*Data records*:
-- Opening Marker --
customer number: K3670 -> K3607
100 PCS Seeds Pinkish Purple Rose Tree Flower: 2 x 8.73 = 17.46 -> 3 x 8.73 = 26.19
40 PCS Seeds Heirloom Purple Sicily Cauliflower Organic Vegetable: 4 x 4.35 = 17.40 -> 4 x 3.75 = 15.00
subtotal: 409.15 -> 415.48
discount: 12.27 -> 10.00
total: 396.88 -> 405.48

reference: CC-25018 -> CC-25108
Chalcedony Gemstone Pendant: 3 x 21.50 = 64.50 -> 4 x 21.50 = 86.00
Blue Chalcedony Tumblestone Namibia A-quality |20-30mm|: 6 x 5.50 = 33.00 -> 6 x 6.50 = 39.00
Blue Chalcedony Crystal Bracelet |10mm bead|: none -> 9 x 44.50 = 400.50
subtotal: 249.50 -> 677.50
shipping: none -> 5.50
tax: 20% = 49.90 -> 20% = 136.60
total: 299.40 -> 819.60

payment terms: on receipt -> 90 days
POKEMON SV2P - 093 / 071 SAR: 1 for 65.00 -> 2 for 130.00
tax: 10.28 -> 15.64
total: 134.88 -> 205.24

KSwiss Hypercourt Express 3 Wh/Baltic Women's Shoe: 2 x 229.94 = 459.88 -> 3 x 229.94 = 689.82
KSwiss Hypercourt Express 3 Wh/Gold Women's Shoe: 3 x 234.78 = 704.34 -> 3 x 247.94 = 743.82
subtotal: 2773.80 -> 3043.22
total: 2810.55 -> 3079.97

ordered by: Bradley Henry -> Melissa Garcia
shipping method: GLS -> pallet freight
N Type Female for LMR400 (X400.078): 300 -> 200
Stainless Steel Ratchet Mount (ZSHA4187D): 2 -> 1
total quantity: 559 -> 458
-- Closing Marker --
*Work order*: Write down only the closing run of lines: the one containing "ordered by: Bradley Henry -> Melissa Garcia" and every line after it to the end of the entries, exactly.

*Output below*:
ordered by: Bradley Henry -> Melissa Garcia
shipping method: GLS -> pallet freight
N Type Female for LMR400 (X400.078): 300 -> 200
Stainless Steel Ratchet Mount (ZSHA4187D): 2 -> 1
total quantity: 559 -> 458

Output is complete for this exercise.